Whole wards at CMJAH are still closed, noticeable because of bright green scaffolding struts that start at the bottom-floor parking areas and run up through affected sections of the building.

Some sections, such as the psychiatric clinic, have been abandoned, the walls still covered in soot and water marks. Hospital furniture and debris still fill the corridors. There’s just a handwritten note on the door that reads: “558 moved to Helen Joseph.”

The knock-on effect is that Helen Joseph Hospital is swamped with psychiatric patients and forced to accommodate people in the emergency ward, one that is not equipped to manage such patients. This poses a risk to patients who could harm themselves, other patients and staff.

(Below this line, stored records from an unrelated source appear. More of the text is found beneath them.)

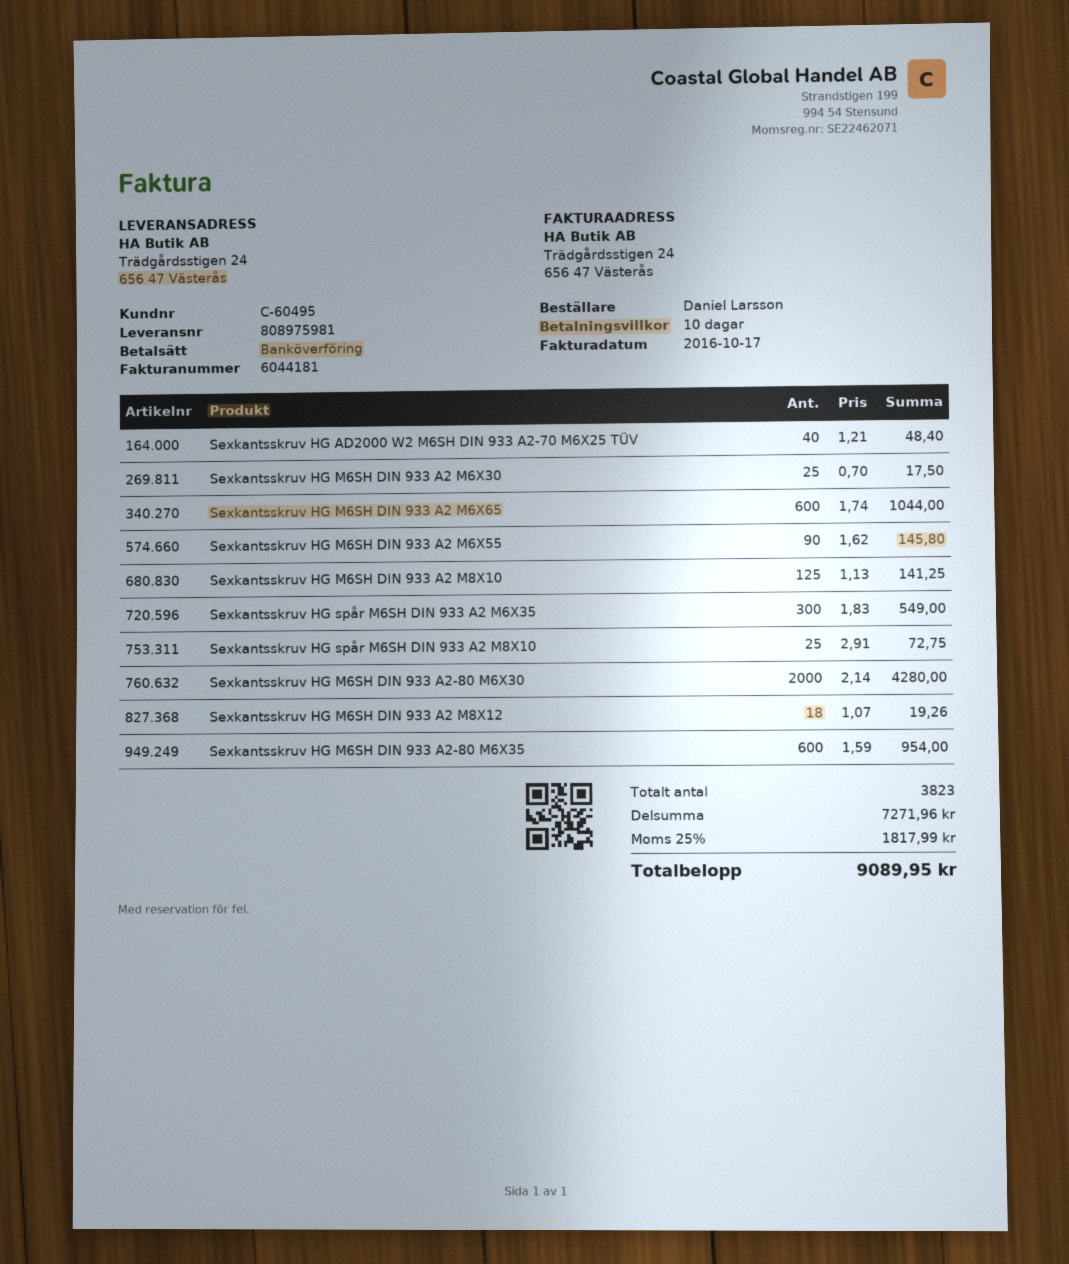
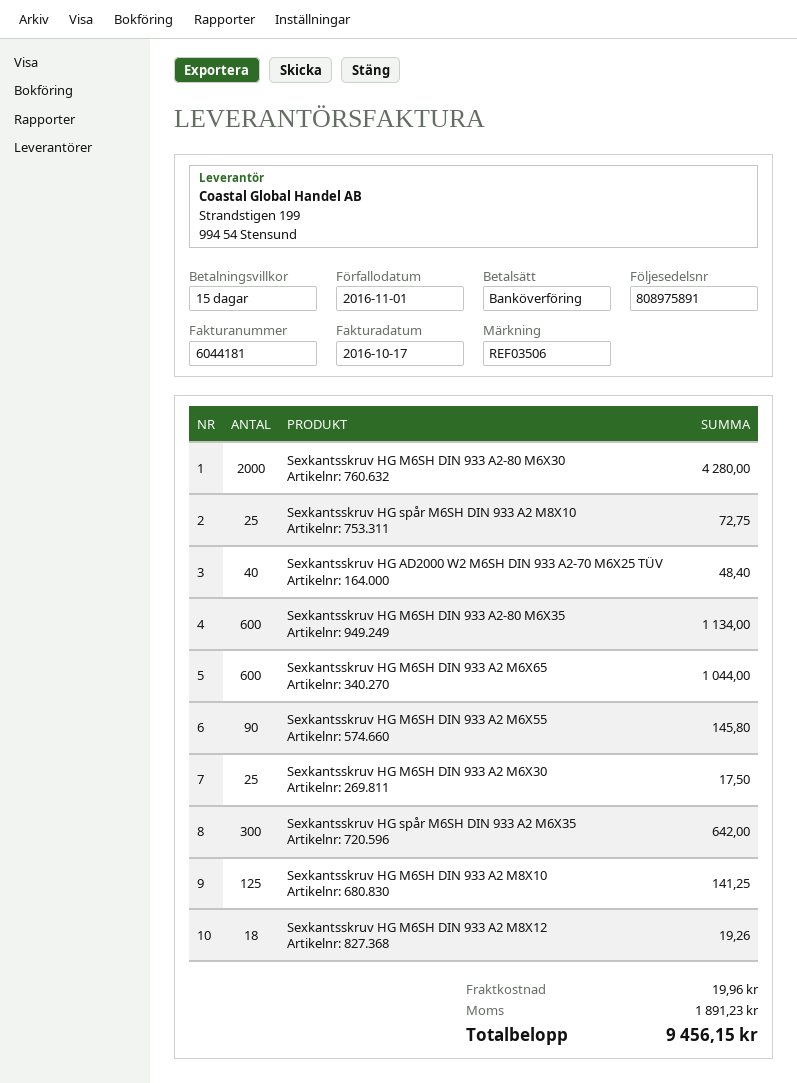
delivery note number: 808975981 -> 808975891
payment terms: 10 days -> 15 days
Sexkantsskruv HG spår M6SH DIN 933 A2 M6X35: 300 for 549.00 -> 300 for 642.00
Sexkantsskruv HG M6SH DIN 933 A2-80 M6X35: 600 for 954.00 -> 600 for 1134.00
shipping: none -> 19.96
tax: 1817.99 -> 1891.23
total: 9089.95 -> 9456.15

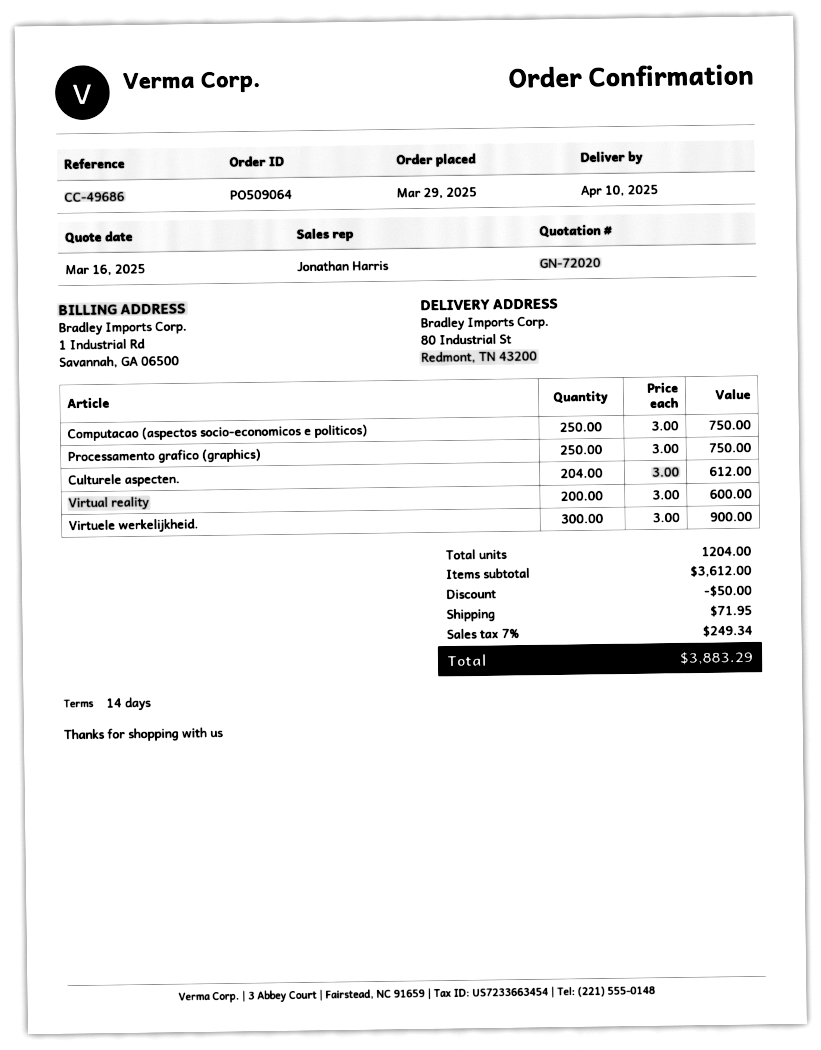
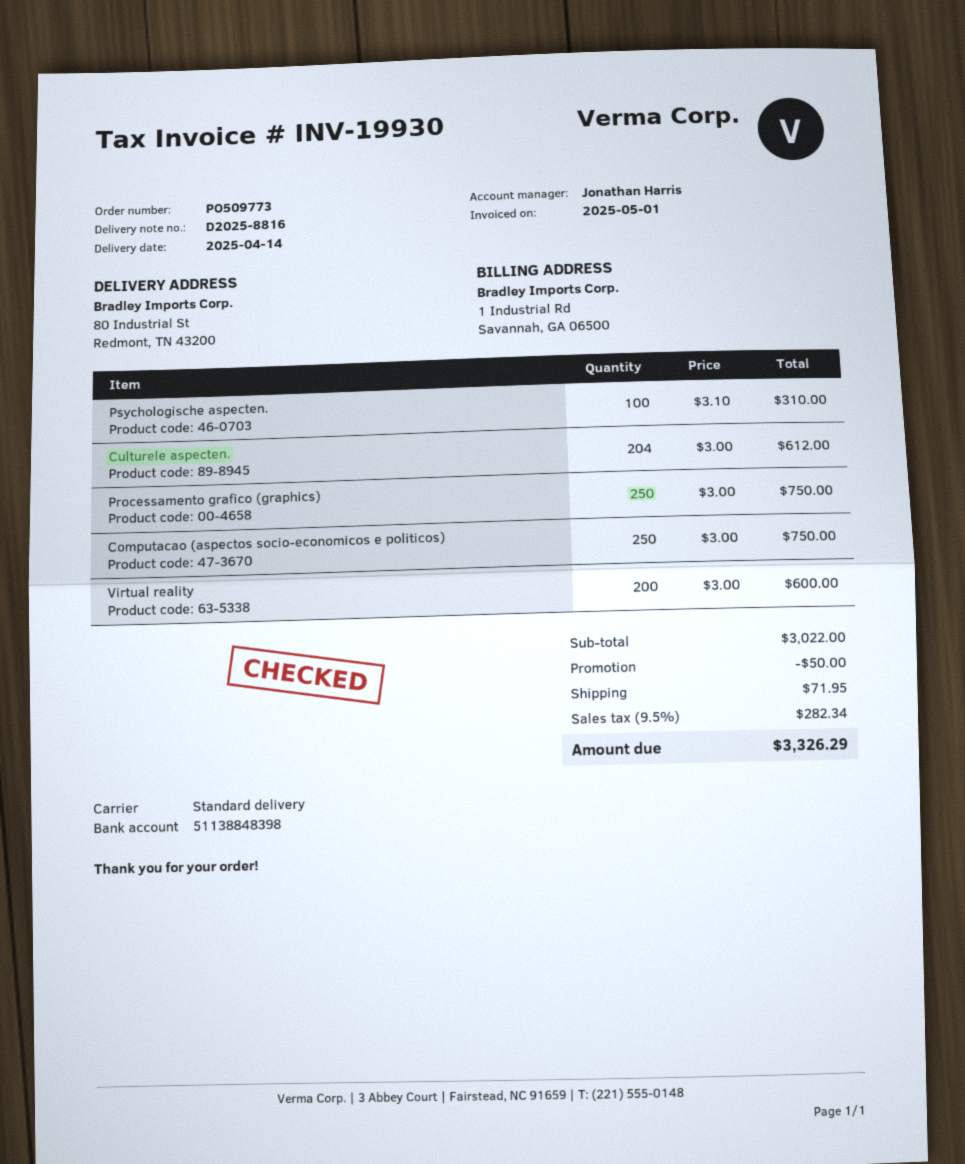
order number: PO509064 -> PO509773
delivery date: 2025-04-10 -> 2025-04-14
Virtuele werkelijkheid.: 300 x 3.00 = 900.00 -> none
Psychologische aspecten.: none -> 100 x 3.10 = 310.00
subtotal: 3612.00 -> 3022.00
tax: 7% = 249.34 -> 9.5% = 282.34
total: 3883.29 -> 3326.29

Responding to questions about contingencies for psychiatric patients, Gauteng health spokesperson Kwara Kekana forwarded a press release dated March 25 that was presented as a joint statement by minister of health Dr Joe Phaahla and Gauteng MEC for health Dr Nomathemba Mokgethi.

It states: “Helen Joseph Hospital has increased its mental healthcare bed capacity, as well as repurposing a temporary structure to house more patients.”

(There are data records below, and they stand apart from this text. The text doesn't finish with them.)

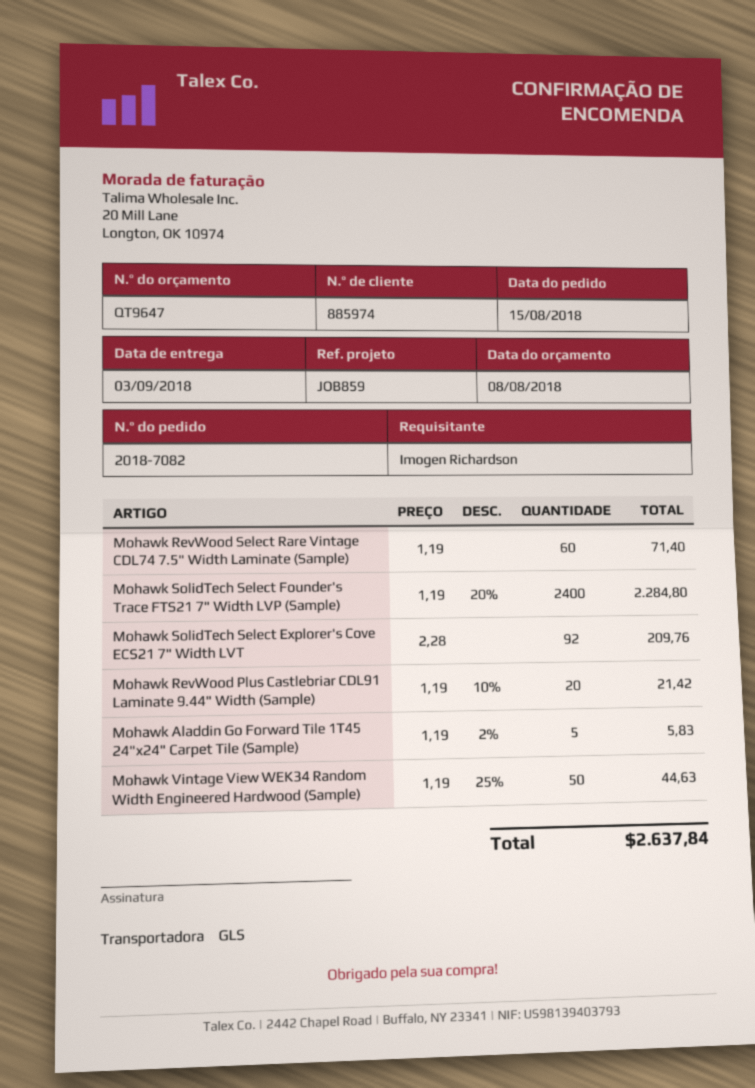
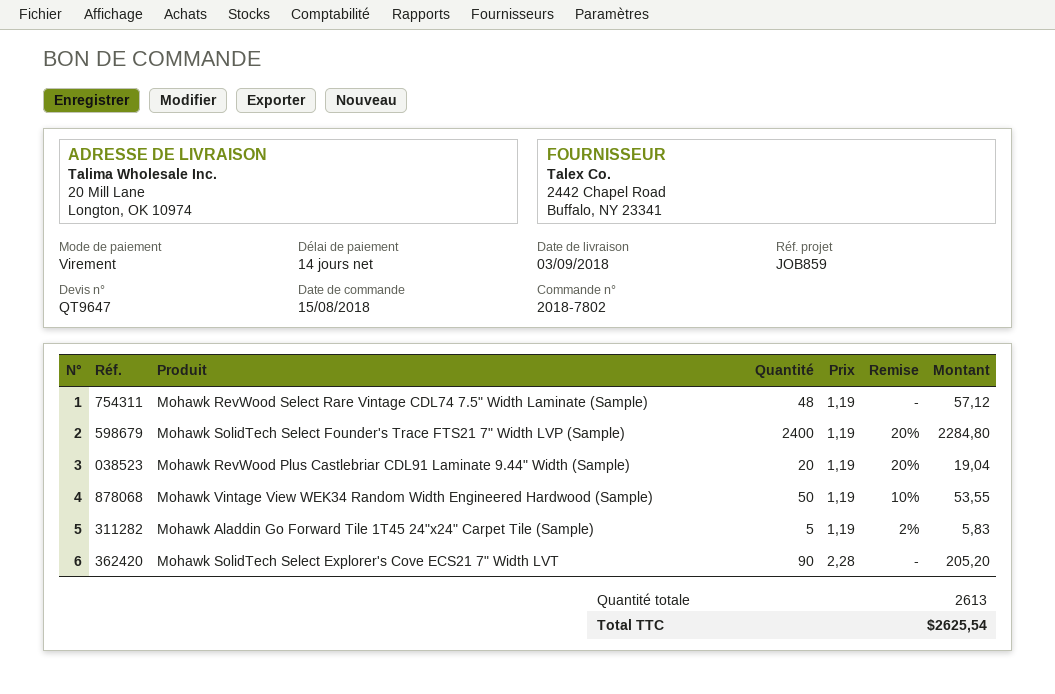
order number: 2018-7082 -> 2018-7802
Mohawk RevWood Select Rare Vintage CDL74 7.5" Width Laminate (Sample): 60 x 1.19 = 71.40 -> 48 x 1.19 = 57.12
Mohawk SolidTech Select Explorer's Cove ECS21 7" Width LVT: 92 x 2.28 = 209.76 -> 90 x 2.28 = 205.20
Mohawk RevWood Plus Castlebriar CDL91 Laminate 9.44" Width (Sample): 20 x 1.19 - 10% = 21.42 -> 20 x 1.19 - 20% = 19.04
Mohawk Vintage View WEK34 Random Width Engineered Hardwood (Sample): 50 x 1.19 - 25% = 44.63 -> 50 x 1.19 - 10% = 53.55
total: 2637.84 -> 2625.54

It also “acknowledge[s] that this intervention is still not enough to address the increase in demand”.

Meanwhile, the continued presence of temporary support structures looms as a constant reminder that a year after the fire much of the hospital is on life support. The rental cost for scaffolding amounts to an estimated R5m to R8m a month, according to a hospital insider. The company providing it, Viva Formwork and Scaffolding, gave notice at the end of March that it intended to remove the support structures, citing nonpayment by government. Since then the NDoH has said it has extended the contract at a new rate until May 15.

The target now is for completion of work to take place as follows: emergency unit by April 2022 (missed), block 1 by March 2023, block 2 by July 2023, block 3 by October 2023 and blocks 4 and 5 by November 2023.

But the joint statement by the minister and MEC acknowledged that accrued debt in the province stands at R5.8bn and dates as far back as 2013. They acknowledged it “affects the cash flow of the department and our ability to pay suppliers on time”.

There are other signs that work has happened at a stuttered pace at best over the past year at CMJAH. The installation of fire doors is incomplete, leaving some areas without any. The absence of fire doors or ones that work was a key reason given by fire fighters who spoke to Spotlight as to why the fire could not be contained and caused such extensive damage.

Spotlight requested a copy of the outstanding structural engineering assessment report and outstanding fire report. Dakela, however, said this process was only undertaken at the beginning of April, with a preliminary report expected by May 15. He also revealed that no fire report or assessment had been conducted “by the department of  infrastructure development since April 2021 to date”.

Authorities put the work undertaken to extend to “deep cleaning of blocks one to eight, installation of HVAC (heating, ventilation and air conditioning), health technology equipment, electronic fire detection, evacuation system and wet fire installations. Applications for occupational health safety approvals and certificates have been submitted to the City of Johannesburg and are being processed.”

The target now is for completion of work to take place as follows: emergency unit by April 2022 (missed), block 1 by March 2023, block 2 by July 2023, block 3 by October 2023 and blocks 4 and 5 by November 2023.

The estimated budget is just less than R1.1bn. This will be raised from the Development Bank of South Africa and National Treasury’s emergency budget. NGOs are also helping. The Solidarity Fund is responsible for the compliance requirements of the casualty department, Gift of the Givers will work on the new stores facilities and the Spire Fund will work on a detailed assessment of affected areas, the NDoH said.